EXERCISE DETAILS: Find each line of the material below in which the word "underline" occurs, and return it.

RECORDS FOR THIS EXERCISE:
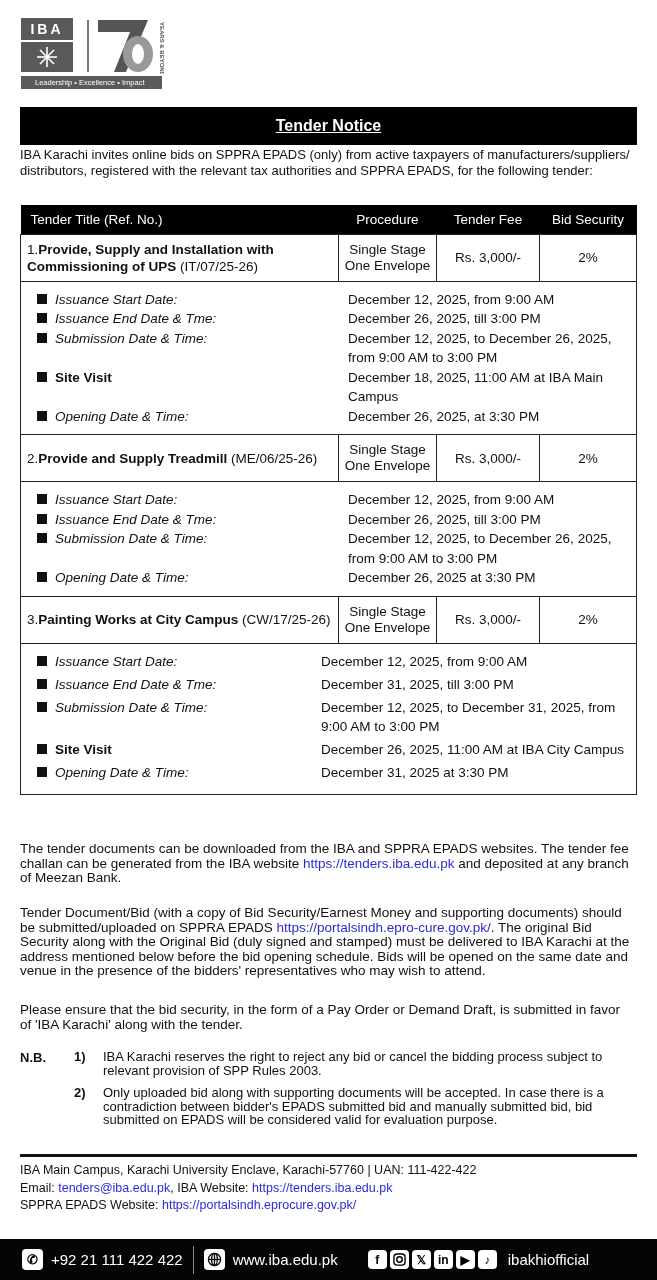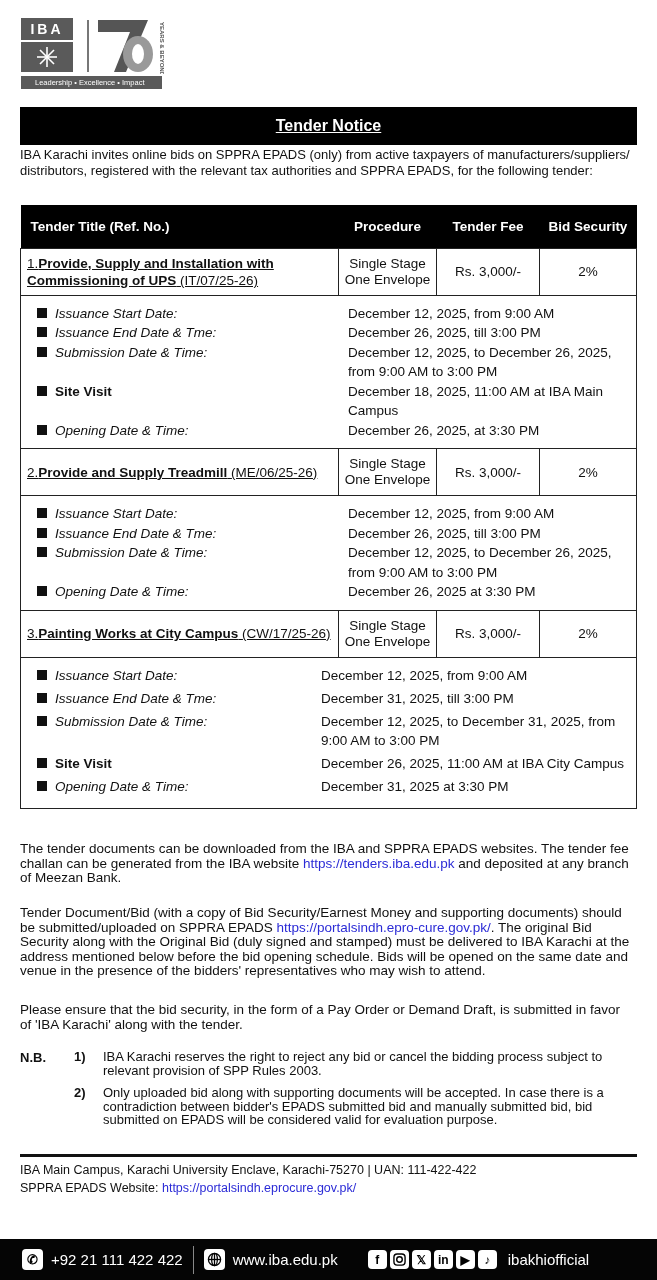--- a/index.html
+++ b/index.html
@@ -22,7 +22,7 @@
 
   
   .tender-table { position: absolute; left: 20px; top: 205px; width: 617px; border-collapse: collapse; font-size: 13.5px; }
-  .tender-table th { background: #000; color: #fff; font-weight: bold; height: 43px; font-size: 13.5px; }
+  .tender-table th { background: #000; color: #fff; font-weight: normal; height: 29px; font-size: 13.5px; }
   .tender-table th.c1 { text-align: left; padding-left: 10px; }
   .tender-table td { border: 1px solid #222; vertical-align: middle; }
   .tender-table td.title-cell { padding: 4px 6px; line-height: 17px; text-decoration: underline; }

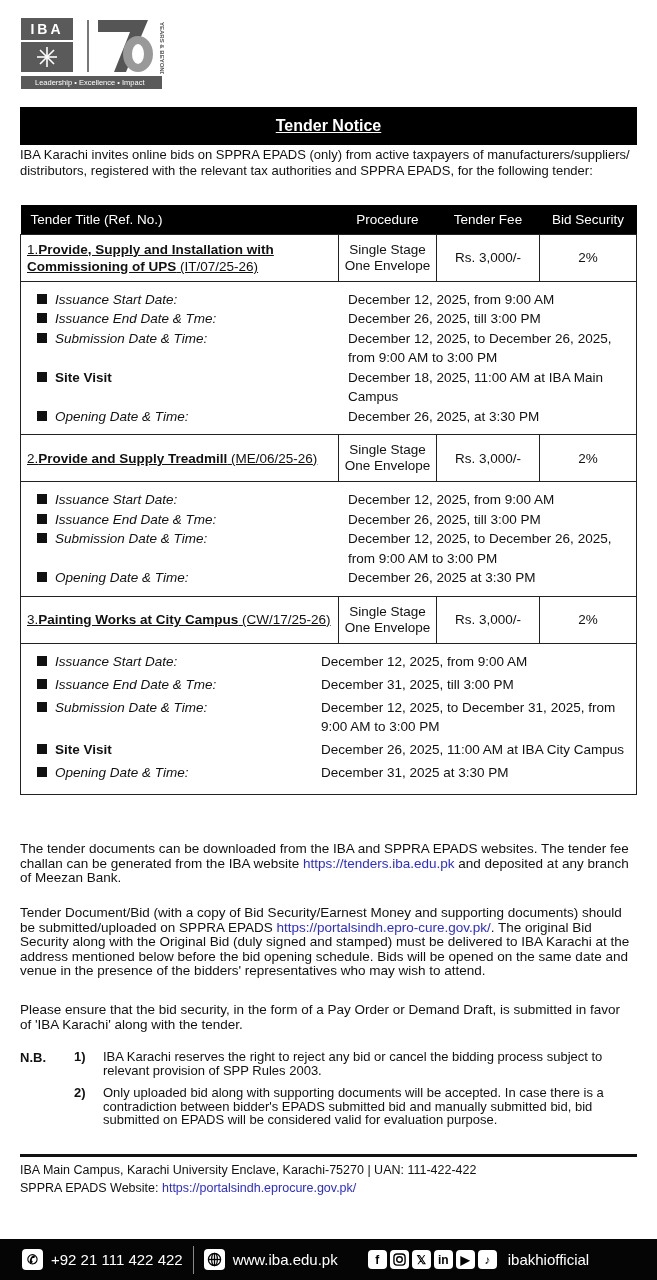--- a/index.html
+++ b/index.html
@@ -25,7 +25,7 @@
   .tender-table th { background: #000; color: #fff; font-weight: normal; height: 29px; font-size: 13.5px; }
   .tender-table th.c1 { text-align: left; padding-left: 10px; }
   .tender-table td { border: 1px solid #222; vertical-align: middle; }
-  .tender-table td.title-cell { padding: 4px 6px; line-height: 17px; text-decoration: underline; }
+  .tender-table td.title-cell { padding: 4px 6px; line-height: 17px; }
   .tender-table td.proc-cell { text-align: center; line-height: 16px; width: 98px; font-size: 13.5px; }
   .tender-table td.fee-cell { text-align: center; width: 103px; }
   .tender-table td.sec-cell { text-align: center; width: 97px; }

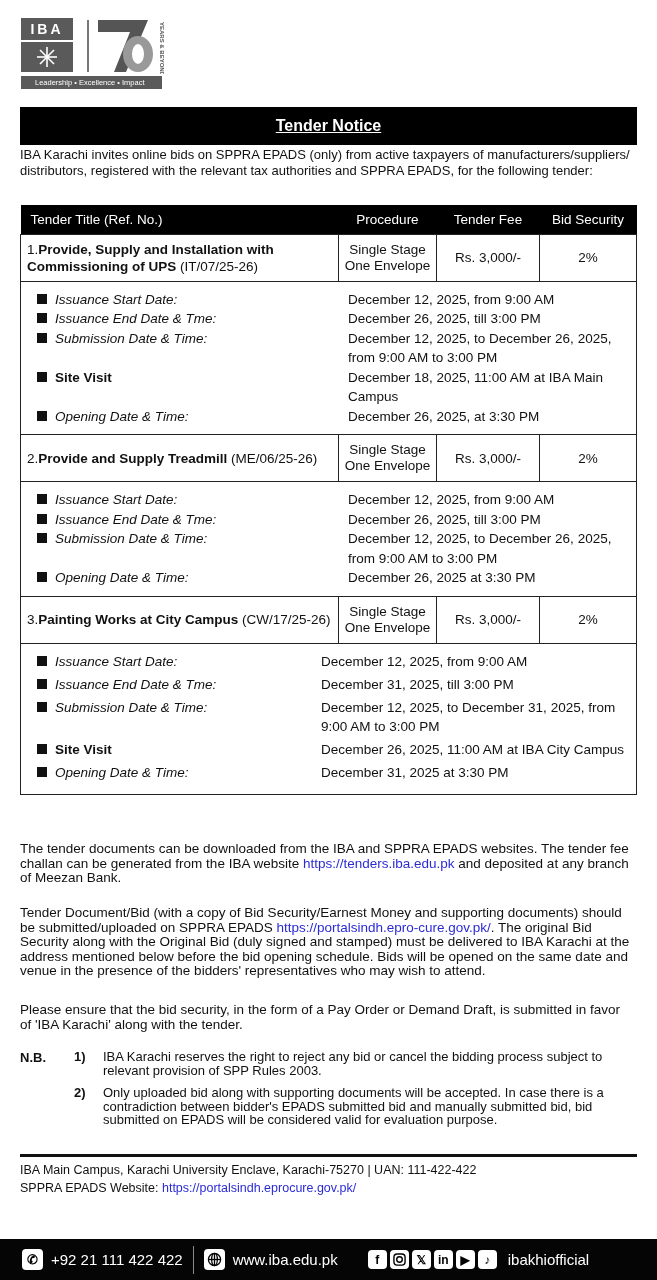--- a/index.html
+++ b/index.html
@@ -275,7 +275,7 @@
 <div class="rule"></div>
 
 <div class="contact">
-  <div>IBA Main Campus, Karachi University Enclave, Karachi-75270  |  UAN: 111-422-422</div>
+  <div>IBA Main Campus, Karachi University Enclave, Karachi-57760  |  UAN: 111-422-422</div>
   <div>
     <span>SPPRA EPADS Website: </span><a class="link">https://portalsindh.eprocure.gov.pk/</a>
   </div>

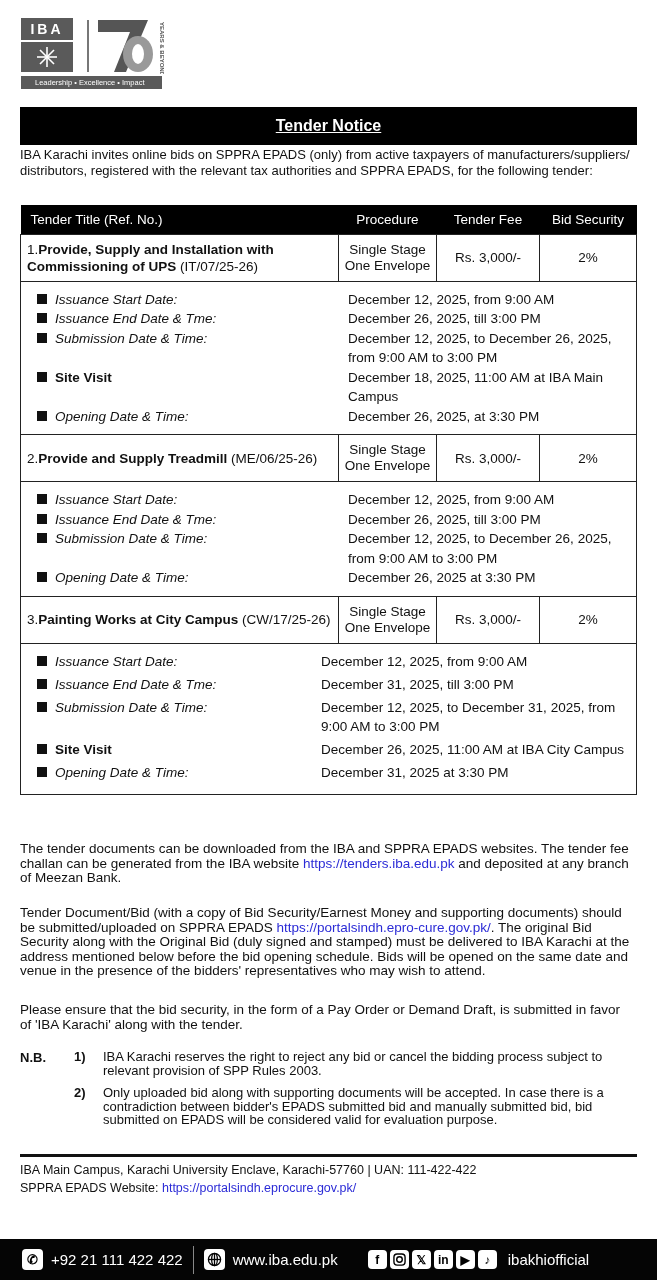--- a/index.html
+++ b/index.html
@@ -276,6 +276,9 @@
 
 <div class="contact">
   <div>IBA Main Campus, Karachi University Enclave, Karachi-57760  |  UAN: 111-422-422</div>
+  <div>
+    <span>Email: </span><a class="link">tenders@iba.edu.pk</a><span>, IBA Website: </span><a class="link">https://tenders.iba.edu.pk</a>
+  </div>
   <div>
     <span>SPPRA EPADS Website: </span><a class="link">https://portalsindh.eprocure.gov.pk/</a>
   </div>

ANSWER SPACE:
   .tender-table td.title-cell { padding: 4px 6px; line-height: 17px; text-decoration: underline; }
-  .tender-table td.title-cell { padding: 4px 6px; line-height: 17px; text-decoration: underline; }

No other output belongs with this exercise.